This tool generates syntax LALR (Look-Ahead LR parser) analyzer based on
grammar specified using BNF (Backus–Naur or context-free
Form). Its input file is very similar to the input of standard yacc tool by
structure and syntax. But contrary to yacc instead of generating full analyzer with inlined action handlers parsegen
generates only tables and parser engine C-compliant function as files, which can be included into the rest analyzer's
implementation.
This README file briefly describes this tool and can be not up-do-date, it also gives guidelines how to use this stuff. For more detailed information see wiki pages.
Assume that we already have built this tool as parsegen executable, and we want to create a simple arithmetical
calculator, which supports '+', '-' (unary and binary), '*', and '/' operators. Brackets '(' and ')' can also be used to
override precedence.
Here is a source input file test.gr for the desired parser:
# This is an arithmetical expression syntax analyzer.
# This section contains token and action definitions as well as token priority and
# associativity specifications.
# Start conditions are also can be defined in this section using the form: %start <sc-name>.

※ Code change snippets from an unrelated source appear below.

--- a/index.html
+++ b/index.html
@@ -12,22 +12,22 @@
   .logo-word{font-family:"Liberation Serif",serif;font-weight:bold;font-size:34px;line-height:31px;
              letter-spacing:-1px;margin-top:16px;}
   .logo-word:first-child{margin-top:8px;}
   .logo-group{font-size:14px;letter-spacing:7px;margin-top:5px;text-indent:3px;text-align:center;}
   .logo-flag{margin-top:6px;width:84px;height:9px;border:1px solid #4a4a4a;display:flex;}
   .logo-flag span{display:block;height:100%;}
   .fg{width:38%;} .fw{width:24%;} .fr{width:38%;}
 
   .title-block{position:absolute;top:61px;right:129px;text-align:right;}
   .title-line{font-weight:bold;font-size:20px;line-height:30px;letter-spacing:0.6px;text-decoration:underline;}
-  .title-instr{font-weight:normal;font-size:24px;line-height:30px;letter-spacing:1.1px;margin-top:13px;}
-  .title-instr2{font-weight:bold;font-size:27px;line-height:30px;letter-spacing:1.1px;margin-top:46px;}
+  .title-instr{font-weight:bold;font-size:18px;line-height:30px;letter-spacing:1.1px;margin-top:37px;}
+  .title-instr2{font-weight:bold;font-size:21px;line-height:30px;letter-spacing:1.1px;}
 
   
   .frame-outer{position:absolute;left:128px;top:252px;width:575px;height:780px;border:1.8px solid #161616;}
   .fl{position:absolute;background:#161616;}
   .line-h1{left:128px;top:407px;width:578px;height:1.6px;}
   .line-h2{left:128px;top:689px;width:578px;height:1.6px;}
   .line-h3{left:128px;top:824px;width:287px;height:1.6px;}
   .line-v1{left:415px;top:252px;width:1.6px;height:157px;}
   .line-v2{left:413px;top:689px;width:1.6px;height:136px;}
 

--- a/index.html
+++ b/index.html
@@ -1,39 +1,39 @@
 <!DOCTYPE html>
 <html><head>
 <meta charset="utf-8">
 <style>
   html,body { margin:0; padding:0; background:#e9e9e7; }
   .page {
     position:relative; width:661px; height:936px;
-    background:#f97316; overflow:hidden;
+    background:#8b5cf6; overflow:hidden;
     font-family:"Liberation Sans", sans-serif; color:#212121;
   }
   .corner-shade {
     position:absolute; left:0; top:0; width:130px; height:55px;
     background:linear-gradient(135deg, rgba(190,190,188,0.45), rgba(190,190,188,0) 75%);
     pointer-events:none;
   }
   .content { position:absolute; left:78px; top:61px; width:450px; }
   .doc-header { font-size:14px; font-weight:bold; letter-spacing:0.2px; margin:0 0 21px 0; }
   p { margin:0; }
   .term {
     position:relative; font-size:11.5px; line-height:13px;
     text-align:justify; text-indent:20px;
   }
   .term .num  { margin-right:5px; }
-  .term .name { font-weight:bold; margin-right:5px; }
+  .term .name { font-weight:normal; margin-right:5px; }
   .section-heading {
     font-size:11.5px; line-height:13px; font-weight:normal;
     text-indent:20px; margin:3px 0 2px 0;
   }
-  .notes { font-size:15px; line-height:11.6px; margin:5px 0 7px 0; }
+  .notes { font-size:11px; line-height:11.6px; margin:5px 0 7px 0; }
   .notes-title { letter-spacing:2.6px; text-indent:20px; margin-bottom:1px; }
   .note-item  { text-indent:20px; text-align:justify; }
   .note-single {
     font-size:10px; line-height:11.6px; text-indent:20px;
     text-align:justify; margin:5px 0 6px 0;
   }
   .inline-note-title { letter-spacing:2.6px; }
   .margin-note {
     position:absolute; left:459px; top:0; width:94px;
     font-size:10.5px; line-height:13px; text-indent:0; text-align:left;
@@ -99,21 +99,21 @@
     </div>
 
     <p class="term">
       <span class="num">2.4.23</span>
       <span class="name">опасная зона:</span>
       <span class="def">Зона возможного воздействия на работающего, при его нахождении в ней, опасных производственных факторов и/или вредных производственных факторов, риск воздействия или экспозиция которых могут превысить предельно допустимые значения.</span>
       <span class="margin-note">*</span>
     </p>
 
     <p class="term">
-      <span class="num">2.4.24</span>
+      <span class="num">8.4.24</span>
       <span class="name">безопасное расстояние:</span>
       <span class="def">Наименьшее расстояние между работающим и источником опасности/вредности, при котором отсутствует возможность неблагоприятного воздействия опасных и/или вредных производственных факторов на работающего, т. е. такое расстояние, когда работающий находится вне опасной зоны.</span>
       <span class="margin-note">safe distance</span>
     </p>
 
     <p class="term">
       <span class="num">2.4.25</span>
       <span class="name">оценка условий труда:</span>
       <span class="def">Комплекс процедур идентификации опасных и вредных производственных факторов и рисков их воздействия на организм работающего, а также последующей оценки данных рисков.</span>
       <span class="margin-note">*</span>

# By default only one `initial` start condition is implicitly defined.
# Tokens
%token num # number token
%token eof # end of file token
# Operator precedence
# Tokens in upper lines has less priority than lower ones
%left '+' '-'
%left '*' '/'
%right $unary # Names preceded with symbol '$' are used for internal tokens, which are declared
# in-place and are not exposed to final analyzer. They are only used as priority
# references. Names $default, $empty, and $error are reserved.
# Actions
%action add # add action ('+')
%action sub # subtract action ('-')
%action mul # multiply action ('*')
%action div # divide action ('/')
%action uminus # unary minus
%% # section separator
# This section describes grammar using Backus–Naur form.
# By default its first production is a starting production with default `initial` start condition.
# If one of productions is needed to be marked as a starting production, then start condition
# name should be specified in triangle braces just after the left part of the production.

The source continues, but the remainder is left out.